→ **What the task asks**
A faithful, picture-free copy of the listing below is required.

→ **Exercise material**
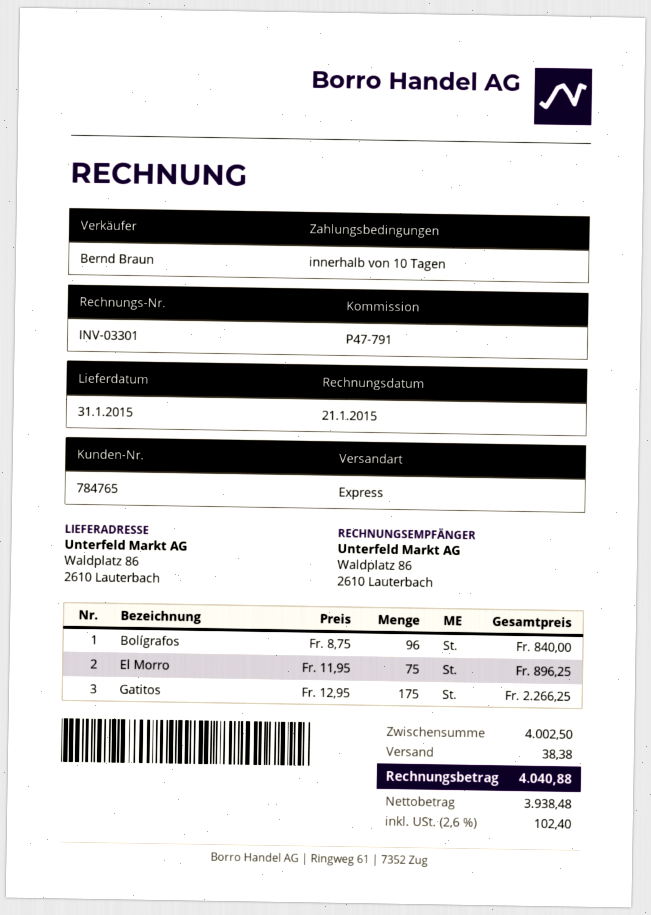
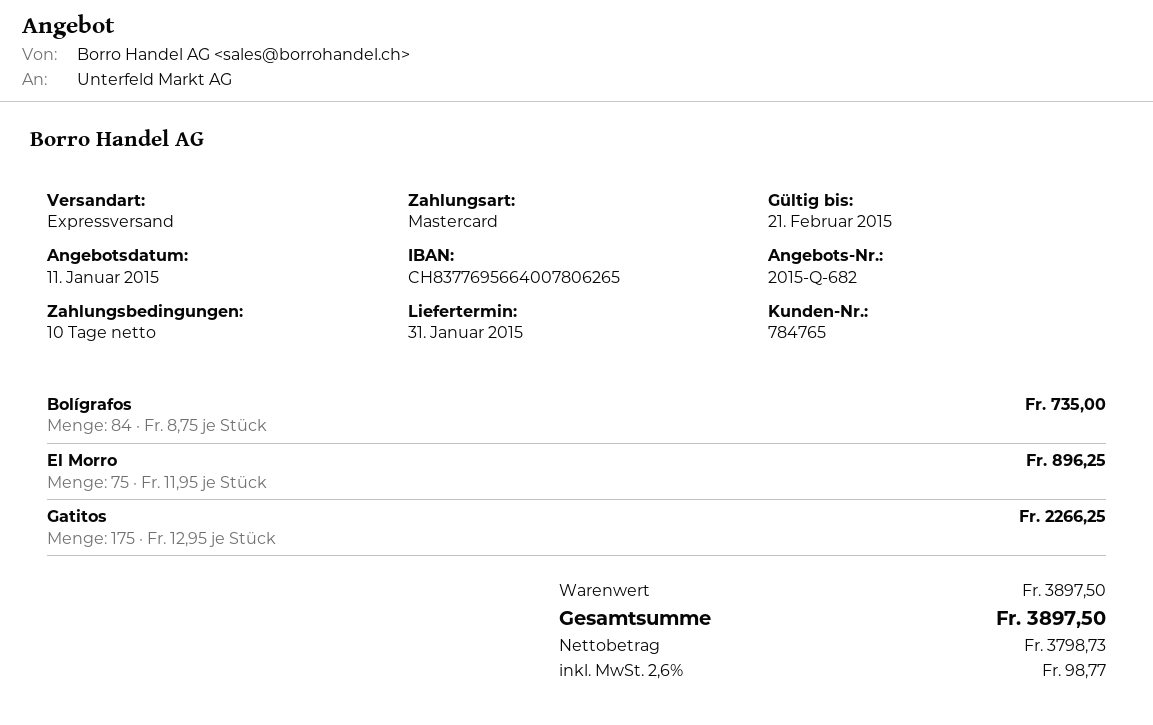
Bolígrafos: 96 x 8.75 = 840.00 -> 84 x 8.75 = 735.00
subtotal: 4002.50 -> 3897.50
shipping: 38.38 -> none
net: 3938.48 -> 3798.73
tax: 2.6% = 102.40 -> 2.6% = 98.77
total: 4040.88 -> 3897.50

→ **Solution**
Bolígrafos: 96 x 8.75 = 840.00 -> 84 x 8.75 = 735.00
subtotal: 4002.50 -> 3897.50
shipping: 38.38 -> none
net: 3938.48 -> 3798.73
tax: 2.6% = 102.40 -> 2.6% = 98.77
total: 4040.88 -> 3897.50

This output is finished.